D.C.-based Homicide Watch is one of the often pointed to examples of how a hyperlocal journalism start-up can plug coverage holes and make a difference, even in big cities with plenty of journalists already there. It covers murder in D.C. in a unique and ambitious way, from the ground up, which takes time to collect data and eyes to watch for mentions in social media.
But, the creators can’t sustain the project (founder Laura Amico is taking a one-year, out-of-area fellowship), and there’s no other local news partner that stepped up yet to take over. So they’re soliciting $40,000 in donations via Kickstarter to keep it alive. But right now, they’re just shy of $25,000, with only about a week to go.

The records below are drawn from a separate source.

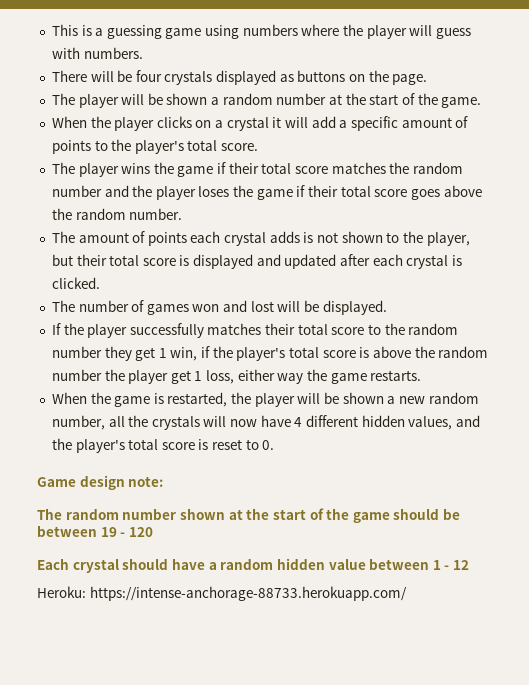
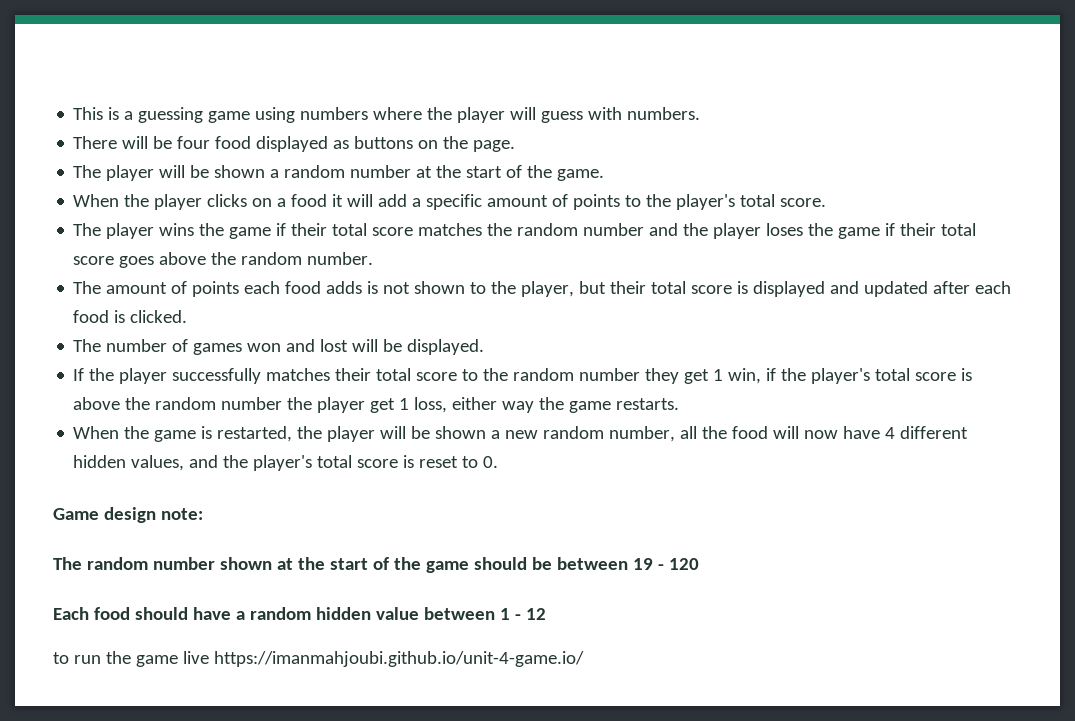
- There will be four crystals displayed as buttons on the page.
+ There will be four food displayed as buttons on the page.
- When the player clicks on a crystal it will add a specific amount of points to the player's total score.
+ When the player clicks on a food it will add a specific amount of points to the player's total score.
- The amount of points each crystal adds is not shown to the player, but their total score is displayed and updated after each crystal is clicked.
+ The amount of points each food adds is not shown to the player, but their total score is displayed and updated after each food is clicked.
- When the game is restarted, the player will be shown a new random number, all the crystals will now have 4 different hidden values, and the player's total score is reset to 0.
+ When the game is restarted, the player will be shown a new random number, all the food will now have 4 different hidden values, and the player's total score is reset to 0.
- Each crystal should have a random hidden value between 1 - 12
+ Each food should have a random hidden value between 1 - 12
- Heroku: https://intense-anchorage-88733.herokuapp.com/
+ to run the game live https://imanmahjoubi.github.io/unit-4-game.io/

Unless the public picks up the tick on donations — which will go to fund students who could do the work (and learn a lot) — the two-year-old start-up covering homicides in the U.S. Capital could itself die — or at the least go on a hiatus while Amico’s gone.
Homicide Watch is a two-year old journalism startup that reports on every murder in Washington, D.C. Every one. It is the only institution, in one of the most murderous cities in the country, that does. The Washington Post doesn’t, City Paper doesn’t, news radio doesn’t, local TV doesn’t. Just Homicide Watch. Homicide Watch matters because they are more than just thorough, they’re innovative. They’ve designed the site like a set of feeds and a wiki rather than like the crime section of a newspaper. The home page shows the most recent updates on all pending cases. Each victim gets their own page, where those updates are aggregated. Every murder is mapped. Every page has the tip line for the detective assigned to the case. Every page hosts a place for remembrance of the victim. This way of working isn’t just technologically innovative, it’s socially innovative, in a way journalism desperately needs.
Maybe D.C. just isn’t the best place for hyperlocal creativity. TBD failed (and died a slow death). Rob Curley’s visions of suburban Virginia microsites failed when he was at the Washington Post. But this site tracks something both more personal (the loss of an individual) and more grand (life and death) than either of those ventures. It will be interesting to see whether Homicide Watch can pull it off as a student reporting lab. I hope, for the sake of the community and for the sake of inspiring other start-ups, it does.